By. Visiting Author (Originally Appeared on Facebook)
It isn’t everyday that nostalgia sets in when thinking about how St. Louis City would've looked if buildings were built that never saw the light of day. Well, today was one of those days for Founder and Main Author, Chris Stritzel, who rediscovered plans to build a 40 floor, 486 foot tall Art Deco Building in Downtown. The plans were drawn up and proposed in 1931 when Downtown St. Louis had a shortage in office space. Even though the country was in the Great Depression at the time, it was thought that a new marquee office building like this would attract new companies and offices into the City’s Central Business District. Central tower would've been the tallest building in the city at the time beating the tallest building in the city at the time, “Bell Tower” in (1926) by 89 feet and Continental Life Building (1930) by over 200 feet.
However, because the Great Depression was in full swing, the plans never got past the unveiling. Today, the site of the would be building is home to the St. Louis Place building. Central tower would've been 107 feet shorter than One Metropolitan Square across Broadway, but it still would've made an impact on the skyline in today’s standards. It would've been the 4th tallest building beating US Bank Plaza (1976) by 2 feet. But as St. Louis’ Downtown Real Estate market improves as well as the overall city, more residential space will be needed to keep up with the demand. That is where Chris Stritzel’s big plan comes into play.
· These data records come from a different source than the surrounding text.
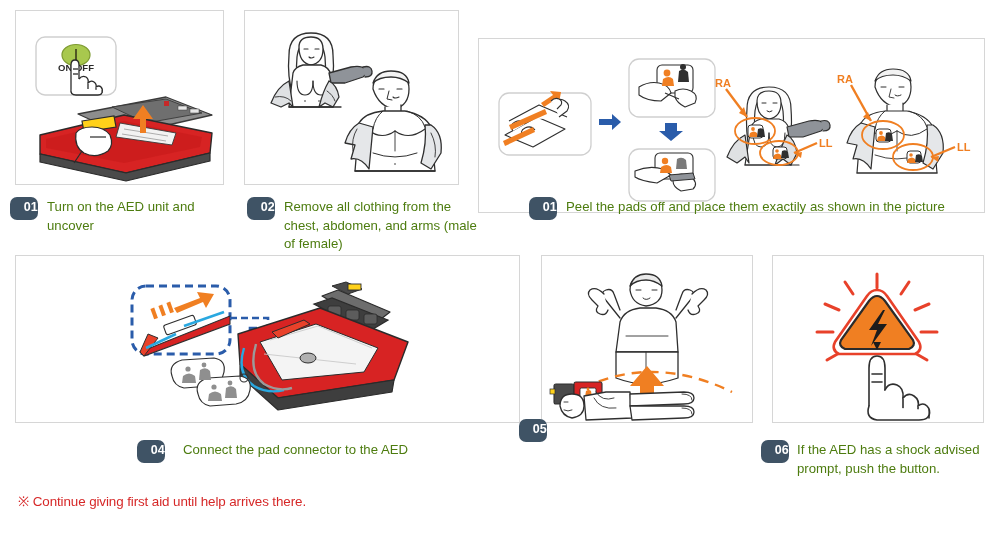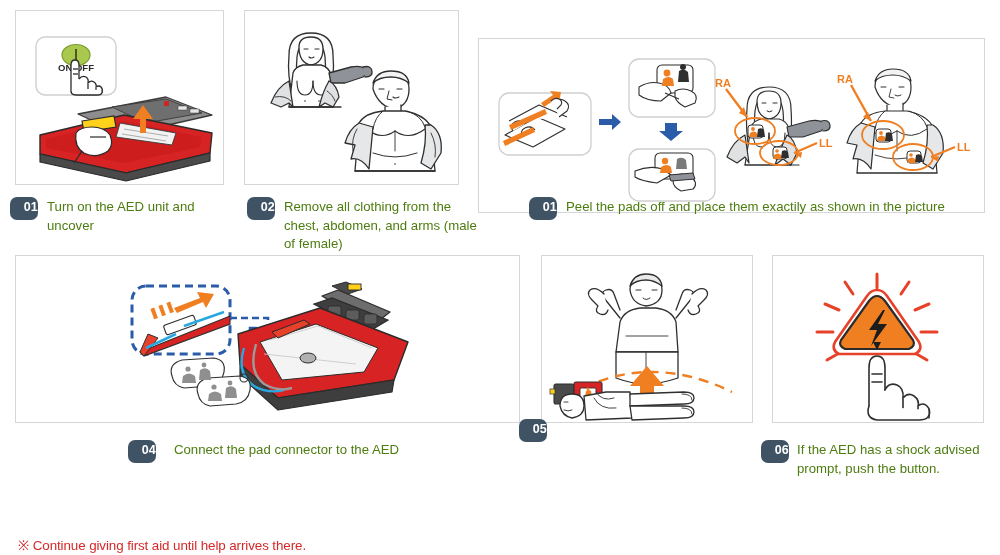"04" div.caption { left: 128px -> 137px }
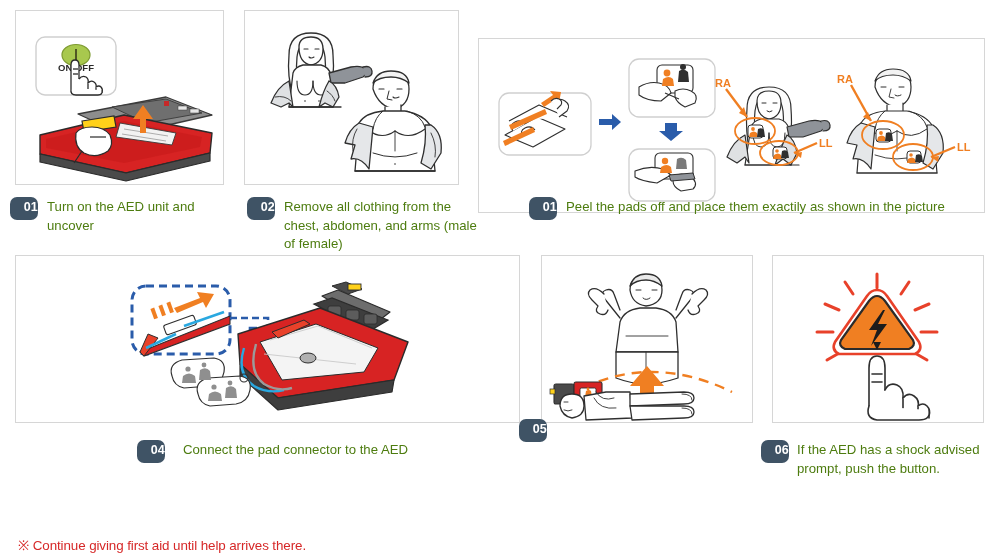"※ Continue giving first aid" .footer { top: 536px -> 492px }
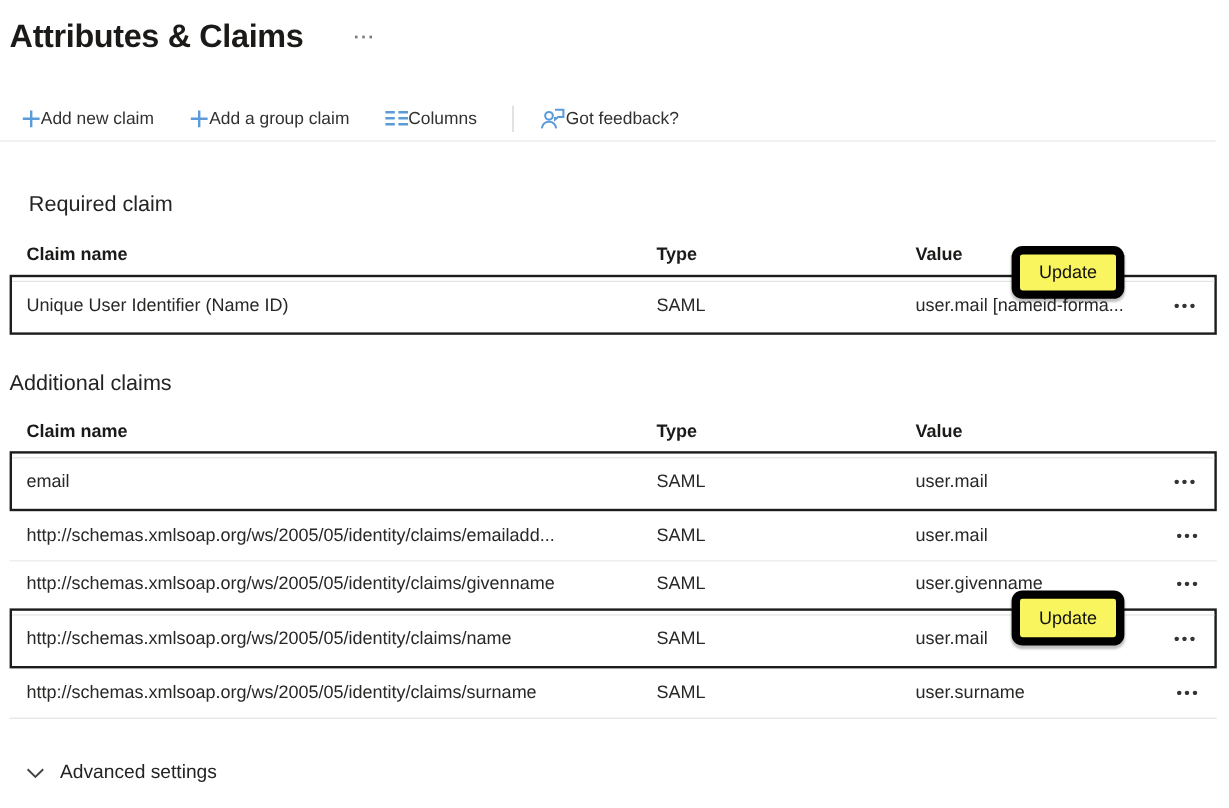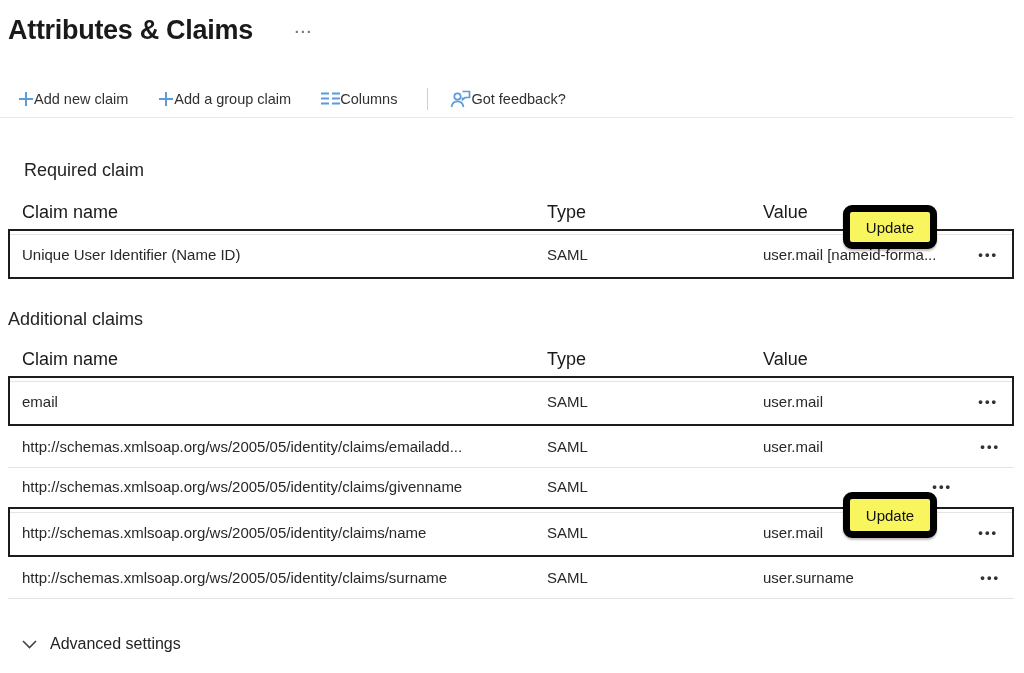"Claim name" .th { font-size: 18px -> 15px; font-weight: 400 -> 700 }
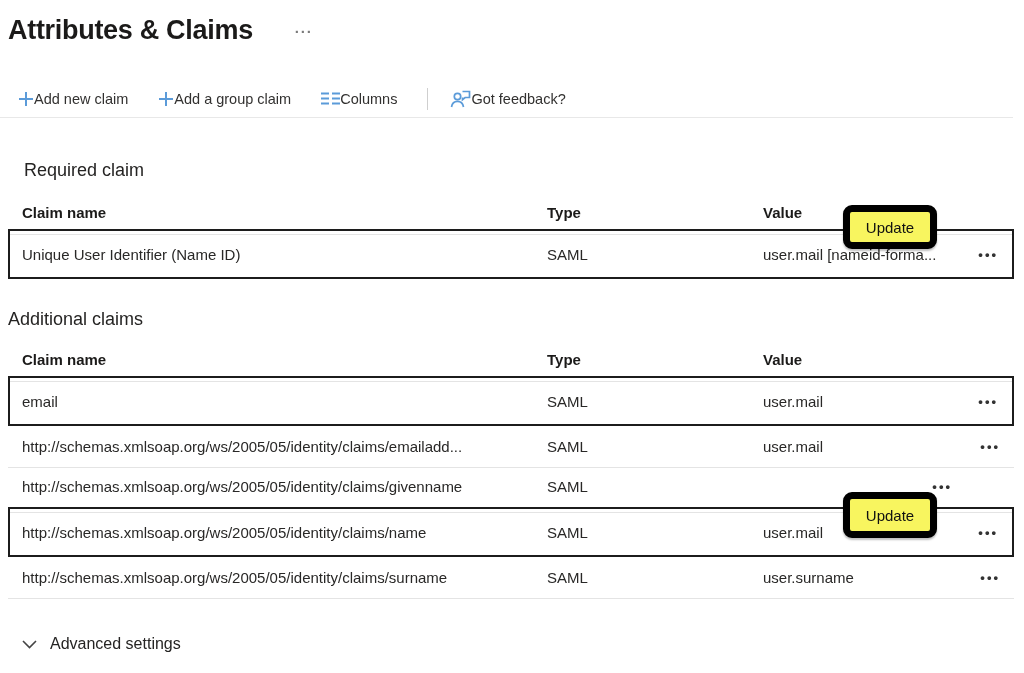"user.givenname" span.cell-value { html: none -> <span>user.givenname</span> }
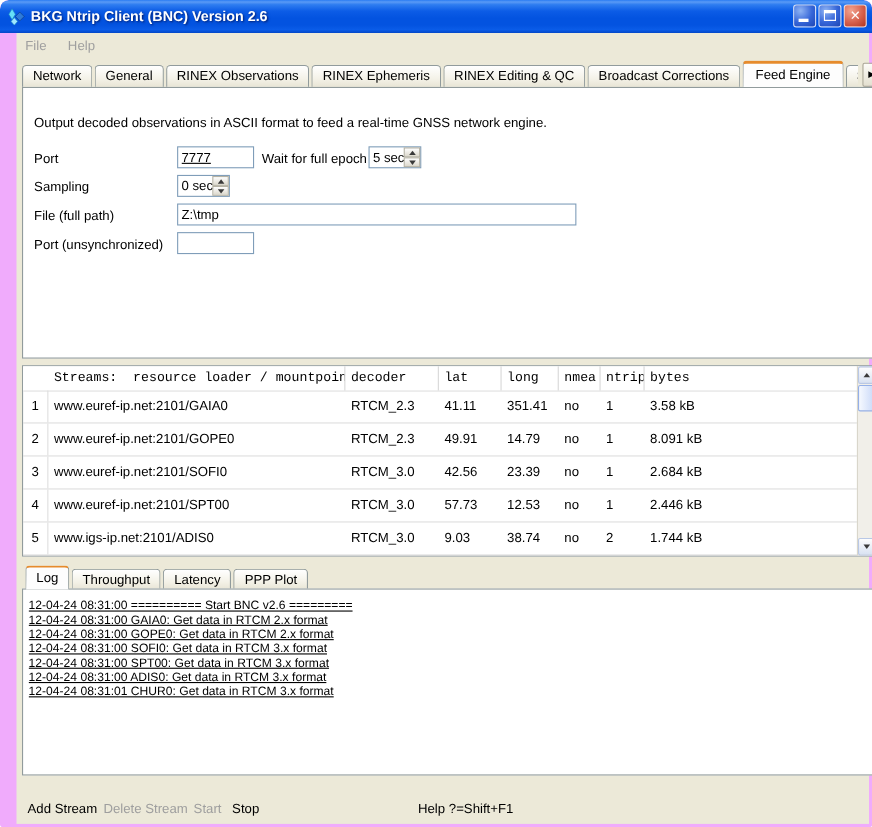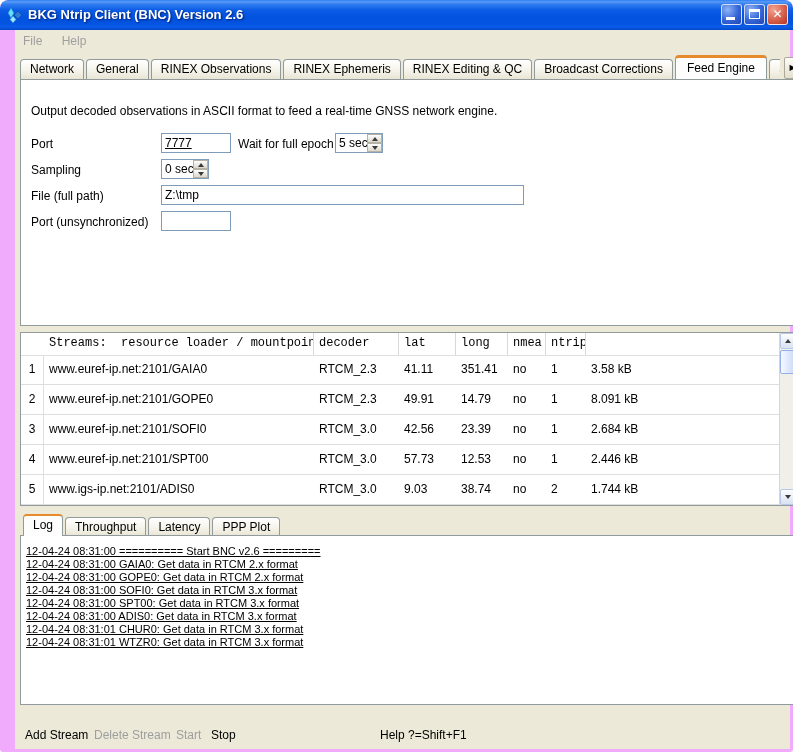"bytes" span.th { html: none -> <span>bytes</span> }
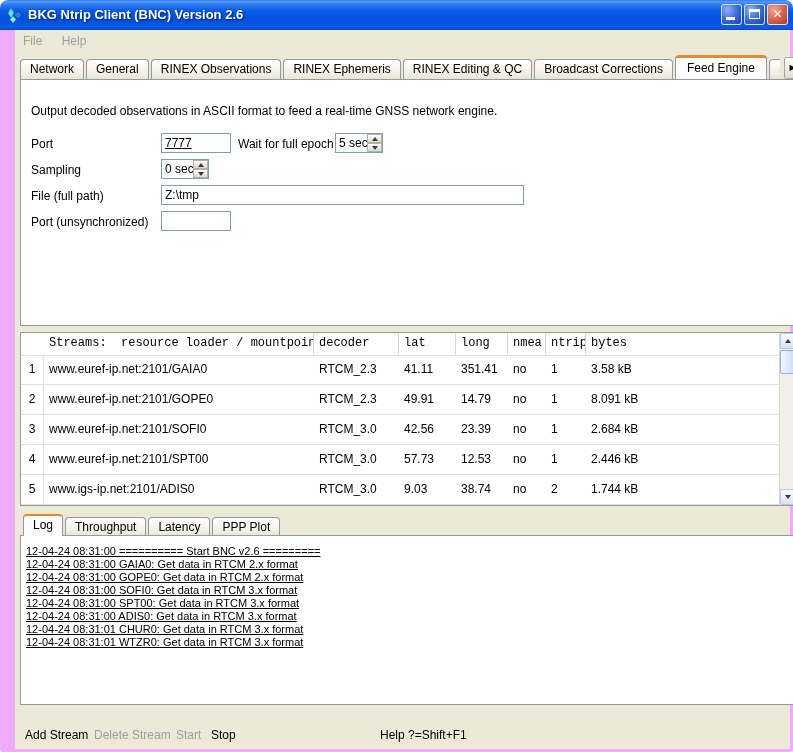"12-04-24 08:31:01 WTZR0: Get data" div.log-line { html: <div>12-04-24 08:31:01 WTZR0: Get data in RTCM 3.x format</div> -> none }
“At Nearly $145 Million in today’s dollars, it would be possible to build on one of the numerous Downtown lots” says Chris Stritzel, “with the right location, views and amenities, we could have the tallest Art Deco building in St. Louis and in the State of Missouri beating Kansas City’s Power and Light Building (1931) by 10 feet. While I don't have that money, I believe investors and developers would snatch the plan up in a hurry. I could see this building being built at 500 South Broadway in Downtown due to its proximity to the future Chouteau Lake and Greenway, Ballpark Village, the Stadium, Central Business District, Major Highways and MetroLink. It really is the best location for a prime building like this”.
However, that plan goes against a City ordinance that makes sure “buildings cannot be over 447 feet above sea level East of Broadway (or 337 feet above street level) but a Variance may be applied for if the structure is significant enough or is designed to not take attention away from the Arch”. Chris Stritzel believes that a Variance is the way to go for such a prime lot, “What we are seeing down here is the creation of a new neighborhood literally from the ground up. A Signature tower of this height and design could help mark the spot of the new neighborhood. Plus, because the site bumps up against the highway, the “original buildings” could be recreated for a parking garage podium that holds retail and lobby space for the hotel and residences as well as amenities. The podium could push the hotel and residences up above the highway for never before seen views of the City. It will be a magical site”.
If this ever happens, Chris hopes Lucien LaGrange Architects of Chicago, who specialize in designing neo-Art Deco and Romanesque buildings, could help design this building by the looks of the rendering provided. “I give the LaGrange firm a very high chance that they could recreate this building as it was originally intended as I am sure the original blue prints are available at the History Museum or at the Library of Congress.” Chris said, “If they can’t, other architecture firms are out there that can see make this happen, but whoever dares build this structure must keep in mind that the final cost may go over $145 Million, but I don't expect it to go over $160 Million WITH the purchase of the existing parking lot.”
Chris hopes that this building comes to life by 2031.